The Grenadian government, staggering from a series of corruption
charges that have roiled the little island nation off the coast
of Venezuela, is vigorously pursuing a legal strategy that would
keep the prisoners in jail_well beyond the length of their initial
sentences-on the grounds that the judiciary should not be able
to negate the executive branch. The lower court has declared
the convictions, "null and void."
The invasion of Grenada, more
than 20 years ago, presaged many of the events that blowback
on the US today: unilateral warfare, official deceit about the
motives for war, a massive military moving against an imagined
foe, stifling the press, leaders proclaiming their guidance from
God, denials of human and civil rights, systematic torture and
subsequent cover-ups-and a hero who refused to go along. Many
of the players in the Bush administration who promise perpetual
war today cut their teeth on the invasion of Grenada. It is more
than worthwhile to review the events that lead to the upcoming
trial.
On March 13, 1979 a revolution
took place in Grenada, the first in an African_Caribbean country,
the first in the English_speaking world. The people who made
up the revolutionary cadre were young, average age around 27.
The uppermost leadership was predominantly middle class, educated
abroad. They called themselves the New Jewel Movement (NJM).
The revolution, or coup as some called it, was popular, replacing
a mad dictator named Eric Gairy who spent much of the tiny country's
(pop 100,000) resources investigating the reason Grenada was
a favorite landing point for flying saucers. When I interviewed
Gairy in 1996, he told me he was immortal, God. He died in 1997.
Gairy had modeled his rule
on a mix of Haitian Papa Doc Duvalier's thuggery, populist appeals
to peasant- workers and small_land_holders, and claims to mystical-sexual
powers, a powerful constituency in Grenada. Gairy had been a
teacher and union leader, was instrumental in winning Grenada's
independence from Great Britain. Gairy was entrancing but he
brooked no opposition and shared with few. His Mongoose gang
was implicated in several murders, served as the stick to Gairy's
charm. The educated classes, and many others, were restive. The
NJM "revo" of 1979 took 24 hours, the culmination of
years of unarmed struggle. It was no mistake that but two people
were killed in the revolution. Grenada's size means that everyone
knows nearly everyone. Each death is a personal and collective
tragedy. The NJM leadership never fit the bloodthirsty caricature
later stamped on them by U.S. officials.
At the time of the uprising,
Eric Gairy was in the US visiting with Nazi war criminal (and
United Nations Secretary General ) Kurt Waldheim. Gairy simply
didn't return. Maurice Bishop, Jacqueline Creft, Bernard and
Phyllis Coard, were among the key New Jewel leaders. Bishop and
Coard had been childhood friends.
The NJM leadership were socialists,
though their socialism was eclectic__hardly the doctrinaire image
the U.S. later created.

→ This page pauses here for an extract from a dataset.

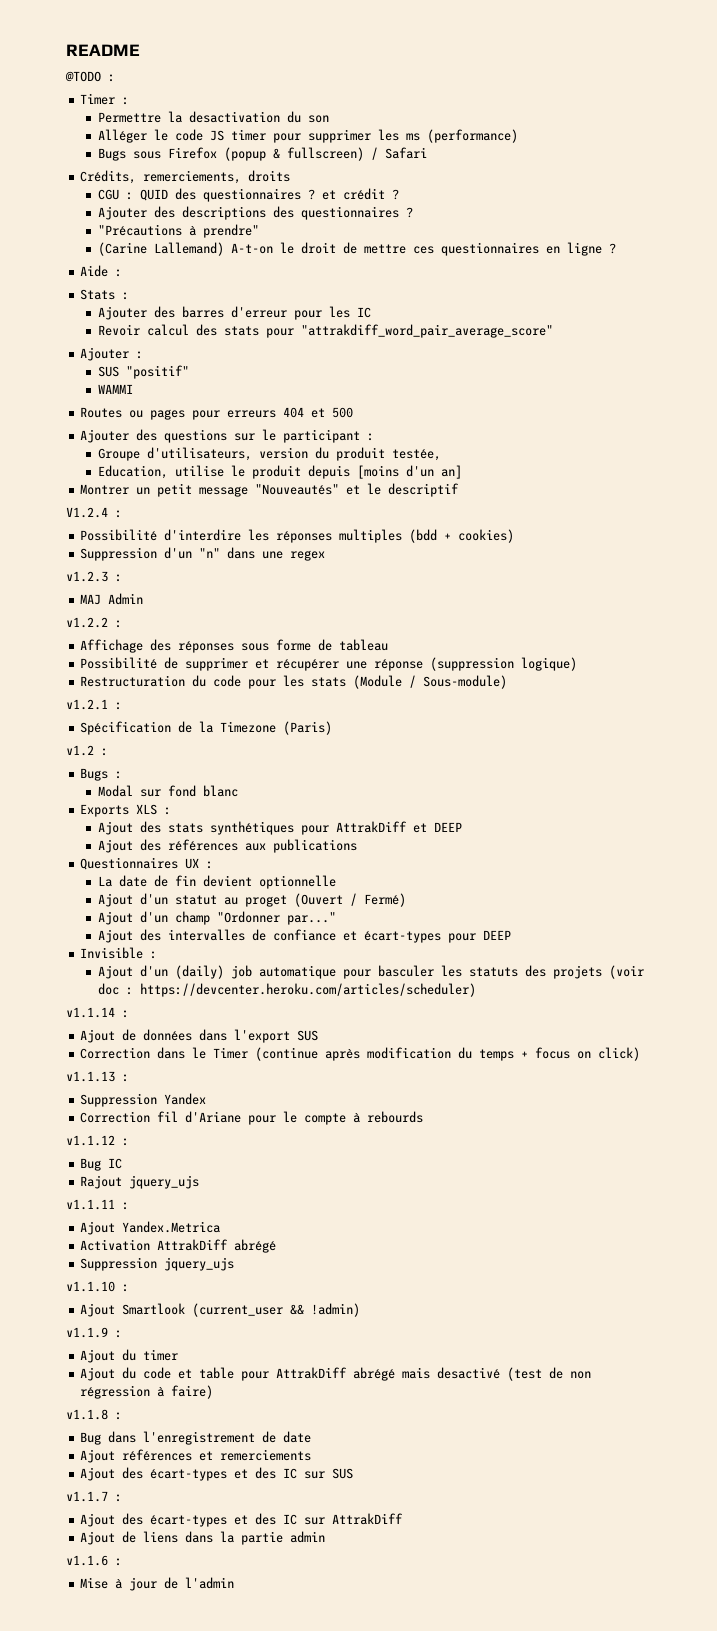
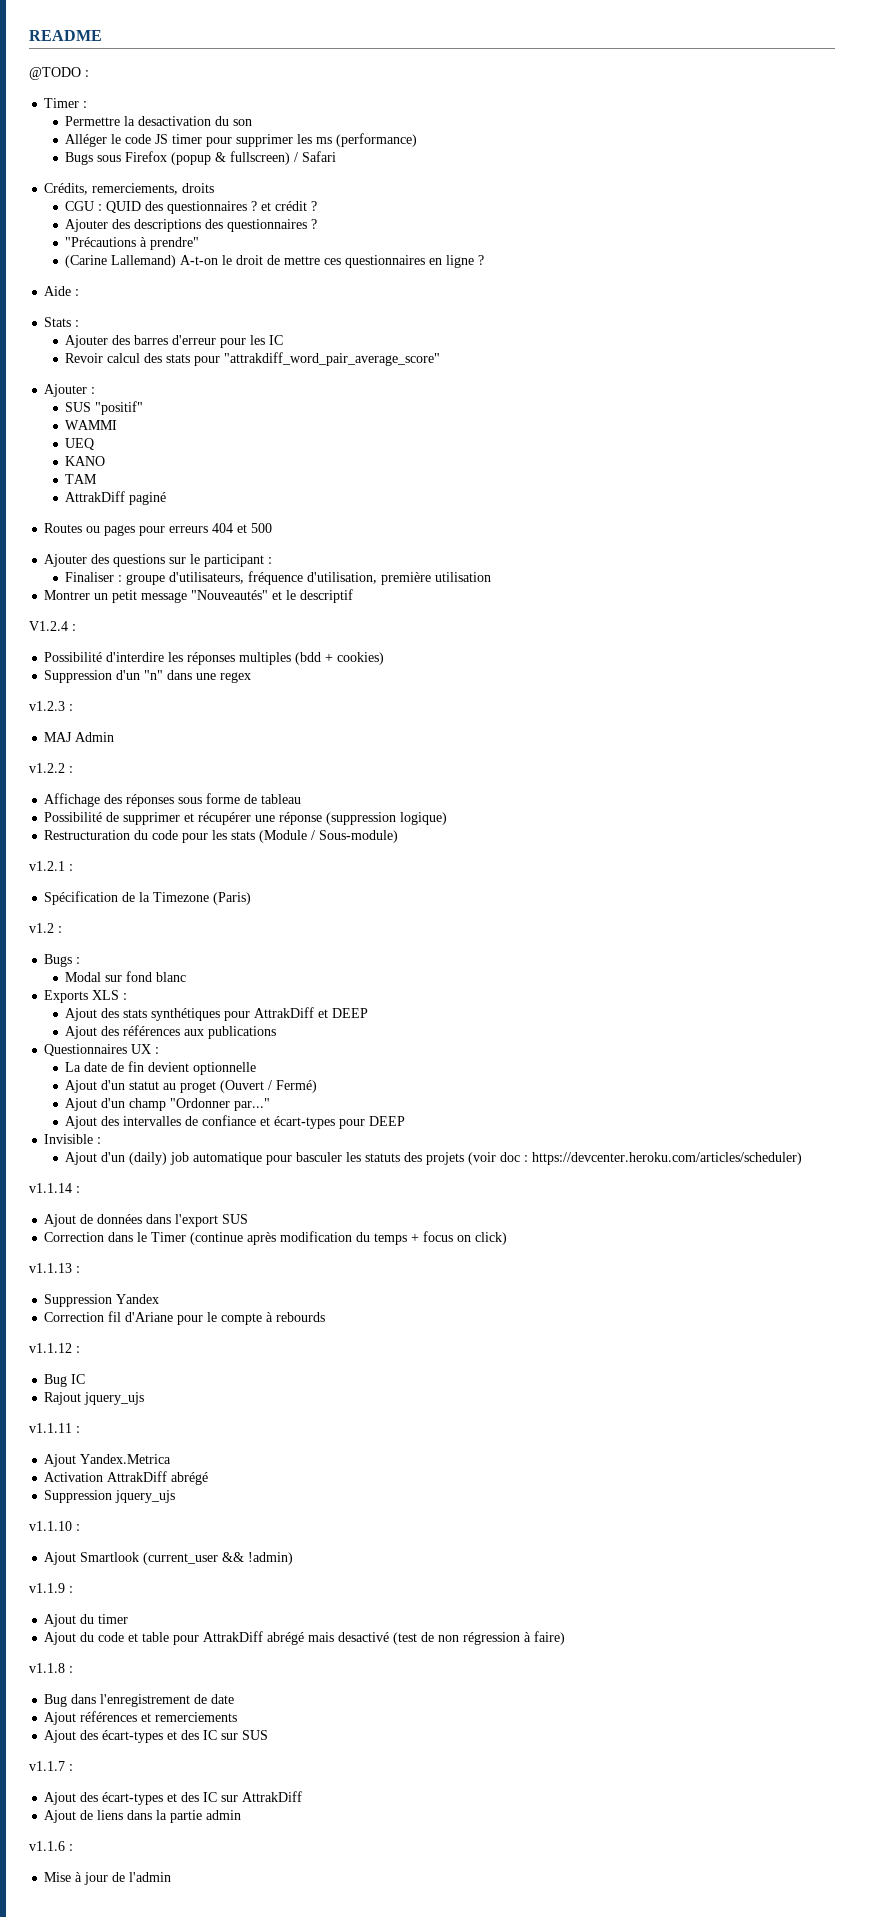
(133, 389) none -> [65,438,95,450] [65,456,106,466] [65,474,98,484] [65,491,167,505] // UEQ // KANO // TAM // AttrakDiff paginé
[97,447,441,461] [97,465,462,479] Groupe d'utilisateurs, version du produit testée, // Education, utilise le produit depuis [moins d'un an] -> [65,571,492,585] Finaliser : groupe d'utilisateurs, fréquence d'utilisation, première utilisation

They borrowed judiciously and won investments
from any government they could, from the British to the USSR
to Iraq and Cuba (which provided mostly doctors, construction
specialists, nurses, and educators). The exacting Brandeis-educated
Bernard Coard, leading the financial sector, was recognized throughout
the Caribbean as a rare, honest, economist.

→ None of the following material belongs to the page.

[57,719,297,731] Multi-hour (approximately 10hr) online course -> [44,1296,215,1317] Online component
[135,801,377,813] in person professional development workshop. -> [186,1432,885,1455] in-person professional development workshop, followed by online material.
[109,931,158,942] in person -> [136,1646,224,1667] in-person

They began a mass literacy
project (led by Paulo Freire), quickly improved medical care,
began to set up processing plants for fish and spices, and started
building a jet_port. The country had a tiny landing strip only
able to land prop planes, a problem for an economy tied up with
tourist interests. The plan, in general, was to magnify national
economic development by expanding existing forms of production
(agriculture, small industries, tourism, etc.) and by creating
a new class of technologically competent workers who might use
their skills to create a role for Grenada in the information_economy
as well. The far-sighted educational programs had a critical
role in that project.
To claim that the NJM rule
was a model of egalitarian democracy, as much of the chic left
did at the time, would be off_point. It wasn't. While international
tourist-socialists danced during carnival in the beautiful houses
allotted to revo leaders, democracy and equality went on the
back burner in favor of national economic development. The party
leadership became privileged in terms of decision_making power
and the distribution of goods: the shipwreck of most socialist
movements. Women cadre were often doing the work (as well as
the home work). Some men issued orders and took advantage of
prestige. The island was rife with rumors about the dissolute
behavior of some party leaders, especially charismatic Maurice
Bishop, though in some ways his populist reputation was enhanced.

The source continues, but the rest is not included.